Une réforme électorale au Sénégal ouvre la voie à une candidature d’Ousmane Sonko en 2029
Le président Bassirou Diomaye Faye a récemment signé une loi électorale majeure au Sénégal, modifiant les conditions d’éligibilité pour les élections présidentielles. Cette décision relance officiellement l’hypothèse d’une participation d’Ousmane Sonko à la présidentielle de 2029.
Cette révision des règles encadrant la privation des droits civiques introduit deux changements décisifs : une limitation à cinq ans de l’inéligibilité consécutive à une peine, ainsi qu’un caractère rétroactif. Ces ajustements pourraient permettre à Ousmane Sonko, actuellement Premier ministre et figure majeure du Pastef, de se présenter à l’élection présidentielle dans trois ans.
Un parcours politique marqué par des obstacles
Ousmane Sonko avait été empêché de concourir en 2024 après une condamnation judiciaire pour diffamation, confirmée par la Cour suprême. Son parti, le Pastef, avait alors porté son soutien à Bassirou Diomaye Faye, qui avait remporté le scrutin. Malgré cette exclusion, Sonko avait été élu député lors des législatives de 2024 avant de renoncer à son siège pour conserver son poste à Matignon.
Des tensions internes au sein du mouvement politique
La récente réforme a ravivé les débats au sein du Pastef.
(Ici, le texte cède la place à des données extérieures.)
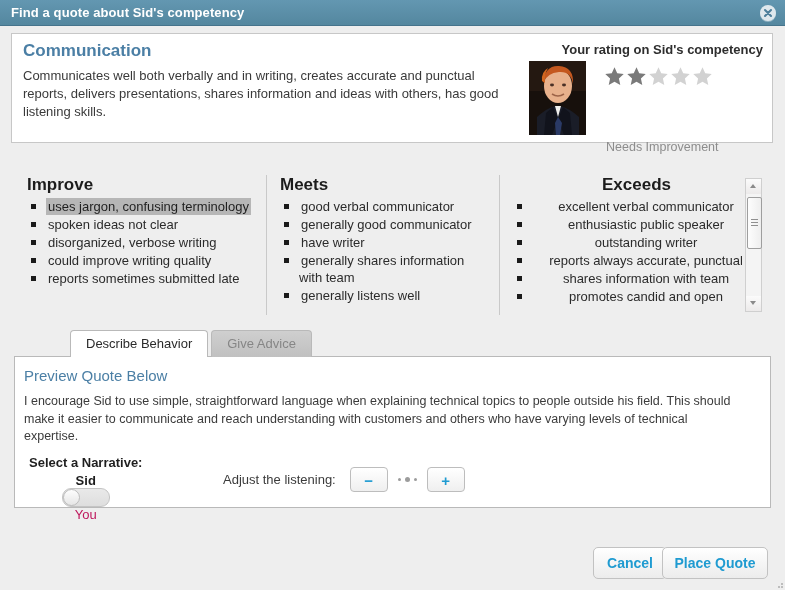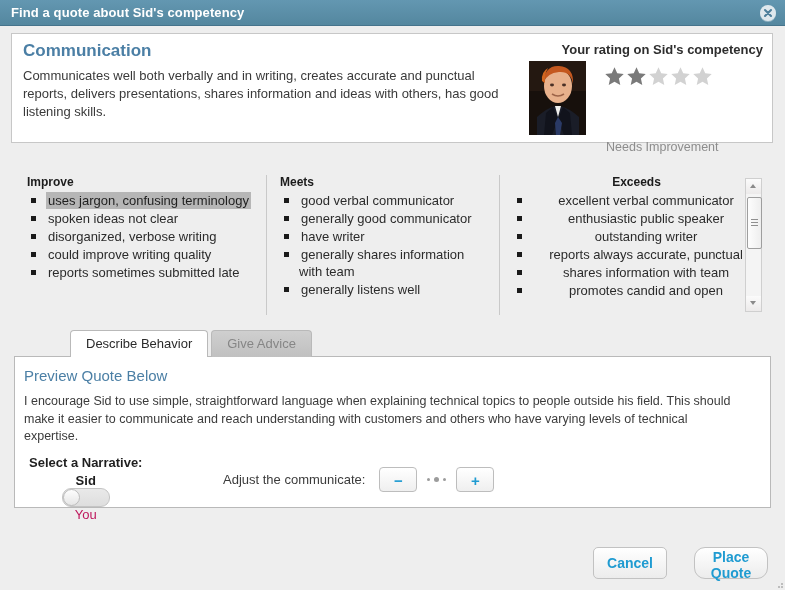--- a/index.html
+++ b/index.html
@@ -116,21 +116,21 @@
   }
   .col {
     position: absolute;
     top: 0;
     box-sizing: border-box;
   }
   .col-improve { left: 16px;  width: 232px; }
   .col-meets   { left: 255px; width: 225px; border-left: 1px solid #c9c9c9; padding-left: 13px; height: 140px; }
   .col-exceeds { left: 488px; width: 261px; border-left: 1px solid #c9c9c9; padding-left: 13px; height: 140px; text-align: center; }
   .col-head {
-    font-size: 12px;
+    font-size: 17px;
     font-weight: bold;
     color: #1c1c1c;
     margin: 0 0 3px 0;
   }
   ul.bl {
     margin: 0; padding: 0;
     list-style: none;
   }
   ul.bl li {
     position: relative;
@@ -334,21 +334,21 @@
     border-radius: 5px;
     background: linear-gradient(#ffffff,#ececec);
     color: #1f9bd1;
     font-size: 14px;
     font-weight: bold;
     font-family: "Liberation Sans", sans-serif;
     cursor: pointer;
     box-sizing: border-box;
   }
   .btn-cancel { right: 118px; top: 547px; width: 74px; }
-  .btn-place  { right: 17px;  top: 547px; width: 74px; border-radius: 11px; }
+  .btn-place  { right: 17px;  top: 547px; width: 106px; }
 
   .resize-grip {
     position: absolute;
     right: 2px; bottom: 2px;
     width: 9px; height: 9px;
   }
   .resize-grip i {
     position: absolute;
     background: #bdbdbd;
     width: 2px; height: 2px;
@@ -470,21 +470,21 @@
     <div class="toggle-row">
       <span class="toggle-side on">Sid</span>
       <div class="toggle">
           <div class="knob"></div>
         </div>
       <span class="toggle-side">You</span>
     </div>
   </div>
 
   <div class="positivity">
-    <div class="positivity-label">Adjust the communicate:</div>
+    <div class="positivity-label">Adjust the listening:</div>
     <div class="pmbtn">
         <span>−</span>
       </div>
     <div class="dots">
       <i class="sm"></i>
       <i class="lg"></i>
       <i class="sm"></i>
     </div>
     <div class="pmbtn">
         <span>+</span>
Certains partisans d’Ousmane Sonko accusent le président Faye de freiner l’adoption du texte, alimentant les rumeurs sur une possible rivalité pour l’avenir politique du pays. Cette situation met en lumière les divisions au sommet de l’État sénégalais.
Une éligibilité désormais envisageable
Les partisans de Sonko estiment que les nouvelles dispositions légales confirment son éligibilité pour 2029. Sa récente élection comme député, bien qu’il ait choisi de ne pas siéger, renforce cette position. La classe politique sénégalaise observe avec attention les conséquences de cette réforme sur l’échiquier politique national.
Points clés à retenir
- Nouvelle loi électorale au Sénégal limitant l’inéligibilité à cinq ans après une peine.
- Caractère rétroactif de la réforme, permettant potentiellement à Ousmane Sonko de se présenter en 2029.
- Ancienne condamnation de Sonko pour diffamation, ayant empêché sa candidature en 2024.
- Son élection comme député en 2024, avant son renoncement au siège.
- Tensions internes au Pastef autour de la réforme et de ses implications politiques.